「瞑想していたんだ」と、居眠りじゃないことを強弁するが通用しない。居眠りはところかまわずしてしまうが、瞑想は明るすぎても暗すぎてもいけないそうだ。暗ければ要らぬことを考え、明るすぎては気が散ってしまう。
本日は、瞑想法など真言密教の奥義を、弘法大師空海から直伝された高僧を紹介しよう。
河内長野市寺元の観心寺境内に「真言二祖 道興大師御廟」がある。
「道興大師」と言われても、正直よく分からない。「真言二祖」ということは、真言宗を始めた空海の後継者ということか。空海には十大弟子がいると言われるが、道興大師の諡号を賜ったのは、実恵(実慧、じちえ、じつえ)である。この諡号は安永三年(1774)に後桃園天皇から贈られた。
現在日本一の高さを誇る五重塔で有名な東寺(教王護国寺)は、嵯峨天皇から空海に与えられ、以来、真言宗の総本山として篤く信仰されてきた。東寺の最高位は「東寺長者」と呼ばれ、その歴代が『東寺長者補任』(『群書類従』巻第五十八所収)にまとめられている。その一部を抜粋しよう。
(承和)同二年乙卯
長者大僧都空海。
正月八日。於宮中真言院被始行後七日御修法。依重宣下止勘解由司庁号内道場真言院。三月廿一日丙寅。寅尅。於金剛峯寺御入定。年六十二。臈四十一。
同三年丙辰
長者権律師実恵。
五月十日。任権律師。補長者。年五十一。
同四年丁巳
長者権律師実恵。
同五年戊午
長者権律師実恵。
同六年己未
長者権律師実恵。
同七年庚申
長者権律師実恵。
九月廿八日。転任少僧都。年五十五。
同八年辛酉
長者少僧都実恵。
権律師真済。
十一月九日。任権律師并長者。四十三。元内供。二長者初也。
同九年壬戌
長者少僧都実恵。
権律師真済。
同十年癸亥
長者少僧都実恵。
権律師真済。
同十一年甲子
長者少僧都実恵。
権律師真済。
同十二年乙丑
長者少僧都実恵。
権律師真済。
同十三年丙寅
長者少僧都実恵。
権律師真済。
同十四年丁卯
十五年六月十三日改元。
長者少僧都実恵。
十二月十二日入滅。年六十二。寺務十二年。号檜尾僧都。法禅寺是也。
権律師真済。
四月二十三日転正律師。

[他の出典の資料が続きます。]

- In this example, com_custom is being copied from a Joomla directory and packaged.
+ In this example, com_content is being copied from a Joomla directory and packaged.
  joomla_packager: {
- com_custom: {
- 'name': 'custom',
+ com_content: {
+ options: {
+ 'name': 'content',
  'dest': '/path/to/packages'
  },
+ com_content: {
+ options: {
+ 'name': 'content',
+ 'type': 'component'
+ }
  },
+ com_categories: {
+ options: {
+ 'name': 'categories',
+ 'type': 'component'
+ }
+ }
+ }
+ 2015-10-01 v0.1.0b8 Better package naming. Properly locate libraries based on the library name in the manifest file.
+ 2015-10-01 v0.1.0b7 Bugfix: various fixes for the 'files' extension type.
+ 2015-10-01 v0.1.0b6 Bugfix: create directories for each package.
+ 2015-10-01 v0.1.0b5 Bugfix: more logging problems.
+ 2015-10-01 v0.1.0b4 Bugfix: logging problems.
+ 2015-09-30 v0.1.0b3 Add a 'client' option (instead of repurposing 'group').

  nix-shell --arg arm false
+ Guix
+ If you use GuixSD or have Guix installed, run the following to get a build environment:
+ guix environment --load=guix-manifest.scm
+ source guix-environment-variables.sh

十一月至一長者。年四十八。
権律師真紹。
四月二十三日任権律師。十一月補二長者。年四十二。
まさに人事異動表で、年功序列により出世しているように見えるが、実際は有徳の高僧から選任されたことだろう。実恵が「真言二祖」と呼ばれたのは、空海に続いて「東寺長者」に就任したからであった。
実恵は「檜尾(ひのお)僧都」とも呼ばれる。ここ観心寺の山号も檜尾山(ひのおさん)である。だから法禅寺は観心寺の場所にあったとも考えられるが、詳細は不明のようだ。
いま観心寺は、金剛峯寺を総本山とする高野山真言宗に属している。金剛峯寺における空海の後継者は真然(伝燈国師)である。では、実恵と真然、どちらが実質的な後継者なのか。
年齢の詳細は不明ながら、実恵のほうが20歳くらいは年上のようだから、空海の入滅後に教団を差配したのは実恵であったろう。まさに「真言二祖」にふさわしい人物である。
調べが終わったので、瞑想を試みることとしよう。目は開けるのでもなく閉じるのでもない。鼻柱の先を見るようにするとよいそうだ。アビラウンケン、アビラウンケン…ZZZ。